## RECORDS

※

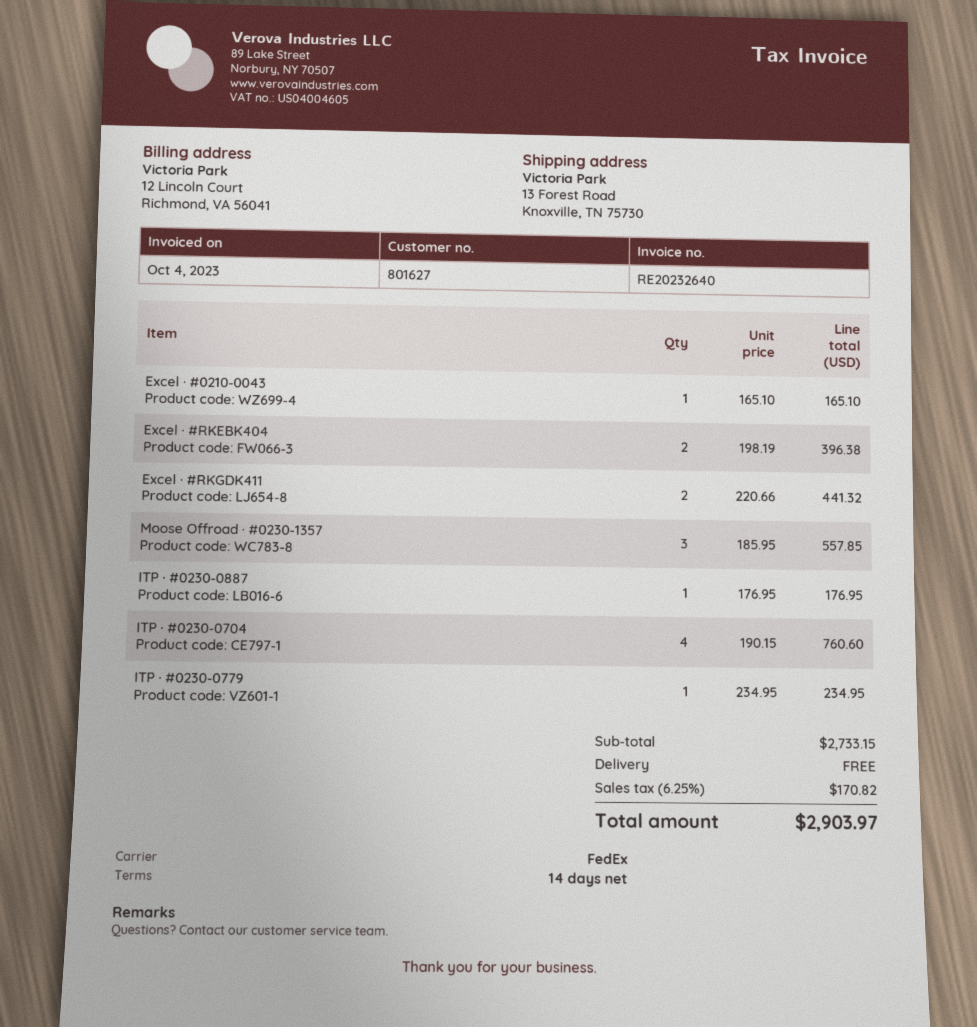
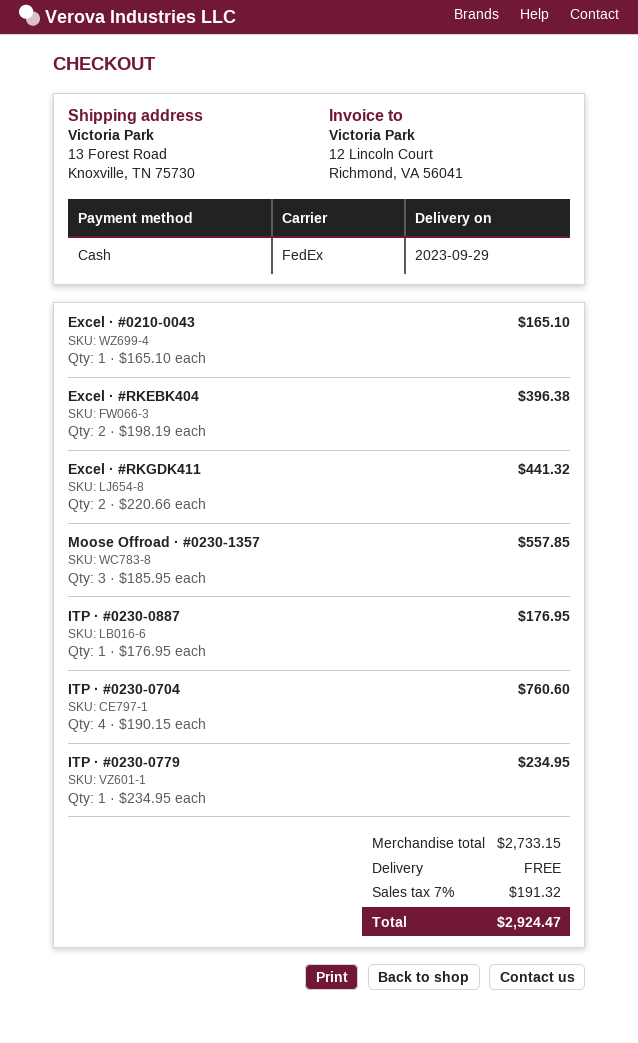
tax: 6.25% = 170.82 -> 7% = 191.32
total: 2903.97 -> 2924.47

※

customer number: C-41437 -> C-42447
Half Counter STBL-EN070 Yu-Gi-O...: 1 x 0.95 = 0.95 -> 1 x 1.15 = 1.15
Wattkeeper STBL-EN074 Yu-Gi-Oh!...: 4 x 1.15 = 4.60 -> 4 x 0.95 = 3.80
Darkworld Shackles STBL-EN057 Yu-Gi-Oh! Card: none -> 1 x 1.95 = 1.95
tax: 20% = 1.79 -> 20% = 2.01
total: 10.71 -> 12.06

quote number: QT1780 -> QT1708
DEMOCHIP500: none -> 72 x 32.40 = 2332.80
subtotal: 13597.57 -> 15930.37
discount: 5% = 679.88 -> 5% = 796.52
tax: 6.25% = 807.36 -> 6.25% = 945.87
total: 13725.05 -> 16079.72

※

## WHAT YOU ARE ASKED TO DO
Only the lines above from the one with "tax: 20% = 1.79 -> 20% = 2.01" through the one with "total: 13725.05 -> 16079.72" should be duplicated, character for character.

## WRITTEN SOLUTION
tax: 20% = 1.79 -> 20% = 2.01
total: 10.71 -> 12.06

quote number: QT1780 -> QT1708
DEMOCHIP500: none -> 72 x 32.40 = 2332.80
subtotal: 13597.57 -> 15930.37
discount: 5% = 679.88 -> 5% = 796.52
tax: 6.25% = 807.36 -> 6.25% = 945.87
total: 13725.05 -> 16079.72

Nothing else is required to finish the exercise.